In Michigan a customer can have no more than two payday loans at a time; they cannot be with the same payday lender; and each loan is limited to $600, not including the fees. Payday lenders must verify a customer’s eligibility. The lender gives the customer the loaned amount and holds the customer’s check (usually until the customer’s next payday) before presenting the check to the customer’s bank for payment.
Why Payday Loans Are Risky
Payday loans have high service fees and a short repayment period. For example, a customer who borrows $100 for two weeks and is charged $15 (the maximum for this loan amount), will pay a service fee equal to a triple-digit annual percentage rate (APR).
The actual cost of the two-week loan is $15, which equals a 391 percent APR — and that does not include any additional fees for checking your eligibility.
Even worse, payday loans can create a trap for a cash-strapped customer who cannot repay the loan and takes out a second payday loan to pay off the first.
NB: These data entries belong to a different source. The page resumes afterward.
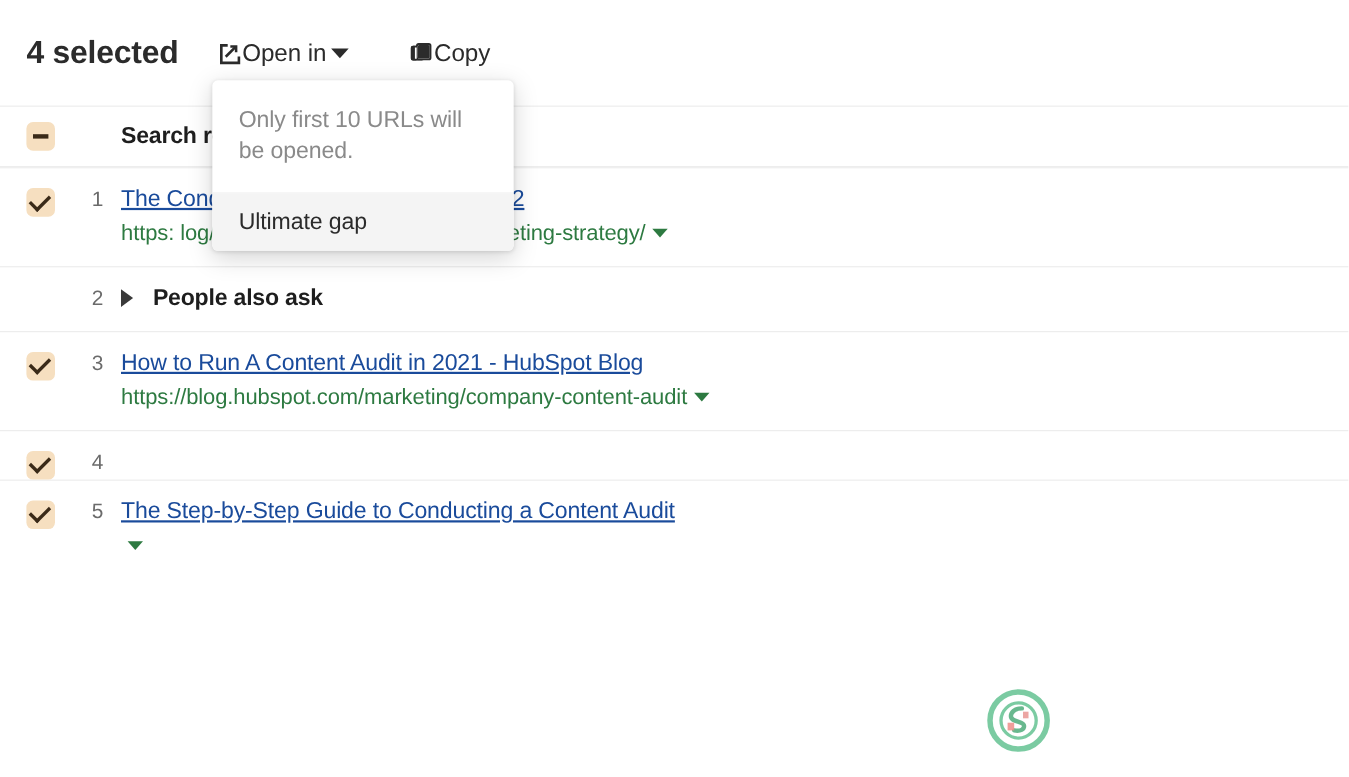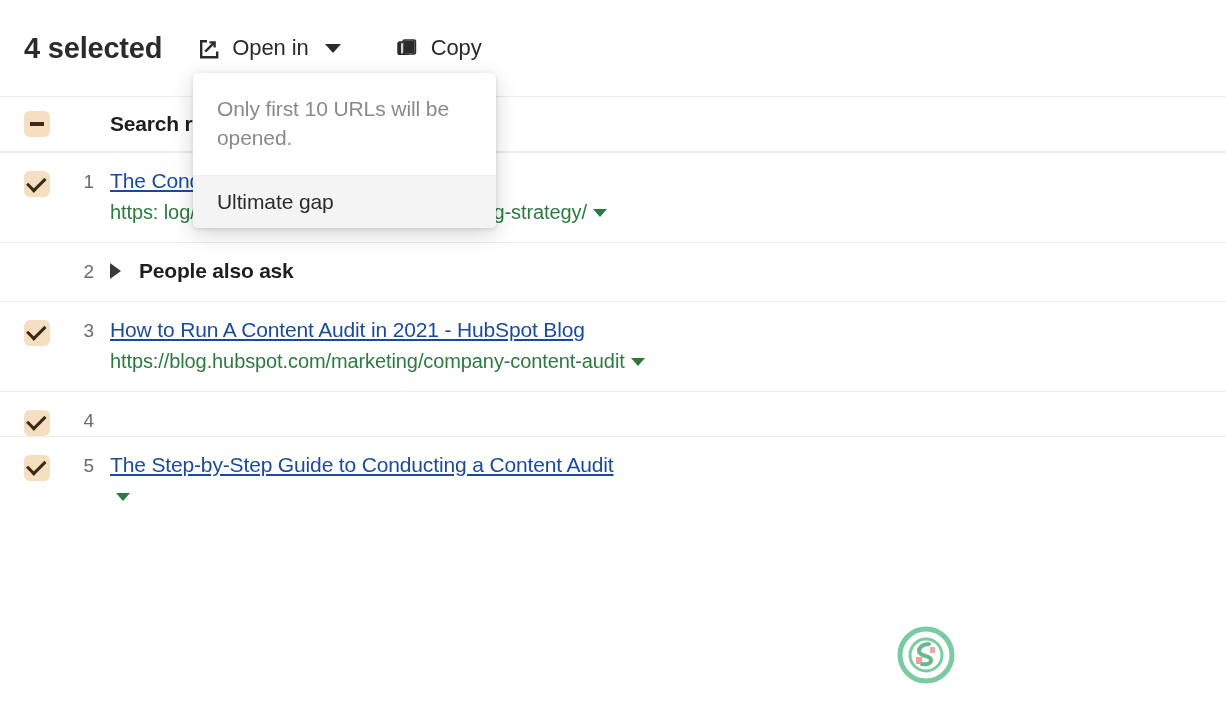--- a/index.html
+++ b/index.html
@@ -28,21 +28,20 @@
   .selected-count {
     font-size: 29px;
     font-weight: bold;
     color: #2b2b2b;
     letter-spacing: -0.2px;
     margin-right: 24px;
   }
   .tool-btn {
     display: flex;
     align-items: center;
-    gap: 12px;
     font-size: 22px;
     color: #2b2b2b;
     background: none;
     border: none;
     cursor: pointer;
     padding: 6px 10px;
     font-family: "Liberation Sans", sans-serif;
     letter-spacing: -0.1px;
   }
   .tool-btn .label { white-space: nowrap; }
@@ -187,21 +186,21 @@
     font-weight: bold;
     color: #1e1e1e;
     letter-spacing: -0.2px;
   }
 
   
   .dropdown {
     position: absolute;
     left: 193px;
     top: 73px;
-    width: 303px;
+    width: 274px;
     background: #ffffff;
     border-radius: 5px;
     box-shadow: 0 1px 4px rgba(0,0,0,0.12), 0 6px 22px rgba(0,0,0,0.17);
     z-index: 40;
     overflow: hidden;
   }
   .dropdown-hint {
     padding: 22px 24px 22px 24px;
     font-size: 21px;
     line-height: 1.38;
When the customer cannot pay back the second payday loan, the customer takes out a third, and so on and so on. This rollover pattern racks up service fees and puts the customer in perpetual debt.
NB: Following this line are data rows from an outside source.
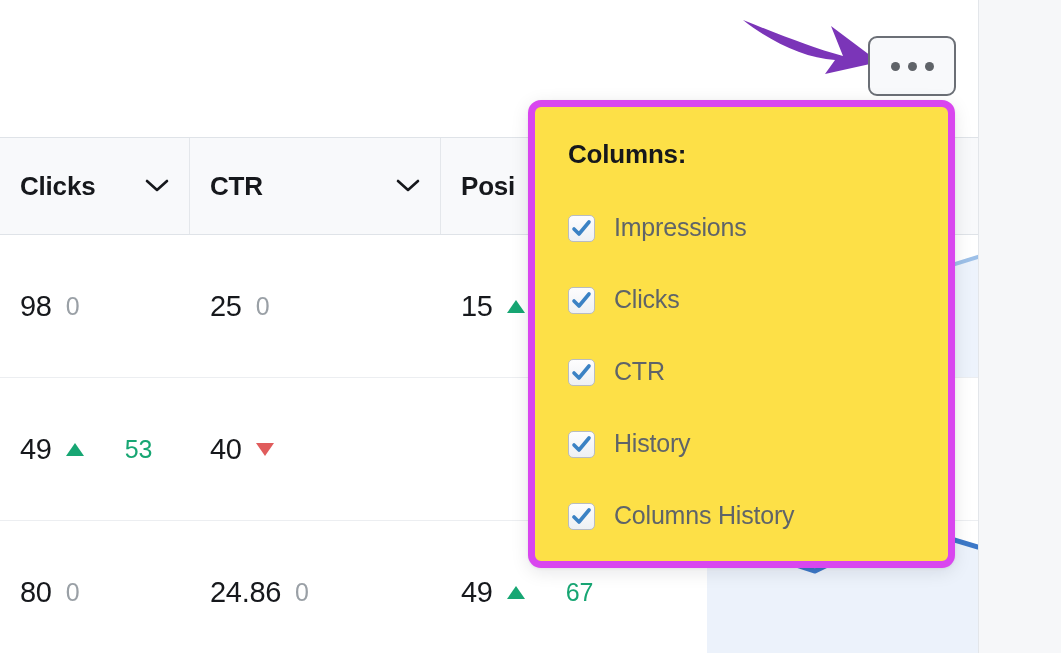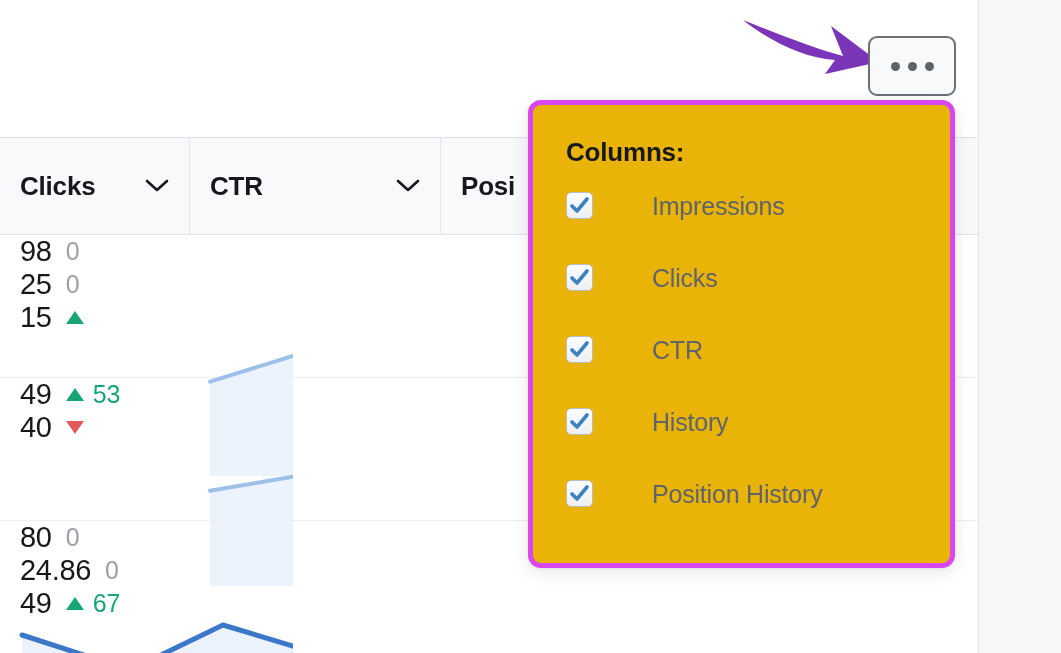--- a/index.html
+++ b/index.html
@@ -52,40 +52,39 @@
   .col-ctr    { width: 251px; }
   .col-pos    { width: 244px; }
   .col-hist   { width: 293px; border-right: none; }
 
   .tbody { }
   .trow {
     display: flex;
     height: 143px;
     border-bottom: 1px solid #eceef1;
     background: #ffffff;
-    flex-direction: column;
   }
   .trow:last-child { border-bottom: none; }
   .td {
     display: flex; align-items: center;
     height: 100%;
     padding: 0 20px;
     position: relative;
   }
   .cell-main {
     font-size: 29px; color: #16181c; font-weight: 400;
     letter-spacing: -0.3px;
   }
   .cell-delta {
     display: inline-flex; align-items: center;
     margin-left: 14px;
     font-size: 25px;
   }
   .delta-zero { color: #9aa0a6; }
-  .delta-up   { color: #17a673; }
+  .delta-up   { color: #17a673; gap: 32px; }
   .delta-down { color: #e05c5c; }
   .tri {
     width: 0; height: 0; margin-right: 9px;
     border-left: 9px solid transparent;
     border-right: 9px solid transparent;
   }
   .tri-up   { border-bottom: 13px solid #17a673; }
   .tri-down { border-top: 13px solid #e05c5c; }
 
   
@@ -109,37 +108,36 @@
   .arrow-anno {
     position: absolute; left: 735px; top: 8px;
     width: 150px; height: 82px;
     pointer-events: none;
   }
 
   
   .panel {
     position: absolute; left: 528px; top: 100px;
     width: 427px; height: 468px;
-    background: #eab308;
-    border: 5px solid #d946ef;
+    background: #fde047;
+    border: 7px solid #d946ef;
     border-radius: 13px;
     box-shadow: 0 4px 18px rgba(20,24,31,0.10), 0 1px 3px rgba(20,24,31,0.06);
     padding: 32px 0 0 33px;
   }
   .panel-title {
     font-size: 26px; font-weight: 700; color: #16181c;
     letter-spacing: -0.2px;
     margin-bottom: 24px;
   }
   .chk-row {
-    display: flex; align-items: flex-start;
+    display: flex; align-items: flex-end;
     height: 48px;
     margin-bottom: 24px;
     cursor: pointer;
-    gap: 40px;
   }
   .chk-row:last-child { margin-bottom: 0; }
   .chk-box {
     width: 27px; height: 27px; flex: 0 0 27px;
     border: 1px solid #b8bcc2;
     border-radius: 5px;
     background: linear-gradient(180deg,#fdfdfe 0%, #eef0f3 100%);
     position: relative;
     margin-right: 19px;
   }
@@ -328,17 +326,17 @@
       </span>
       <span class="chk-label">History</span>
     </label>
 
     <label class="chk-row">
       <span class="chk-box">
         <svg width="21" height="21" viewBox="0 0 21 21">
             <path d="M3 11 L8 16 L18 4" fill="none" stroke="#3b82c4" stroke-width="3.6" stroke-linecap="round" stroke-linejoin="round"></path>
           </svg>
       </span>
-      <span class="chk-label">Position History</span>
+      <span class="chk-label">Columns History</span>
     </label>
   </div>
 
 </div>
 
 </body></html>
How Payday Loans Work in Michigan
The Deferred Presentment Service Transaction Act governs Michigan payday loans and limits the number of payday loans a customer may have at one time; the number of service fees a payday lender may charge, and a repayment date no longer than 31 days after the date of the transaction.
To process a payday loan request, the payday lender will ask for the customer’s name, address, social security number, driver’s license or other state-issued I.D., amount of the loan requested, the number on the check that will be used to cover the payday loan, and the date of the requested payday loan.
Customers sign a written agreement that must include:
- an itemization of the fees to be paid and the equivalent annual percentage rate;
- a clear description of the process a customer may follow to file a complaint against the payday lender;
- the process and deadline to cancel the loan and get a refund of the service fee; and
- a statement that the customer should only use this service to meet a short-term cash need.
Customers are entitled to receive the loan proceeds in cash. And payday lenders must post signs informing customers: “If you request the proceeds in a check or money order, you may be charged additional check cashing or other processing fees by others for cashing the check or money order.”
How Do Payday Lenders Know if Customers Have Outstanding Payday Loans?
The State maintains an electronic database that payday lenders must check before issuing a new loan. If the customer has two outstanding payday loans, the payday lender cannot issue another one.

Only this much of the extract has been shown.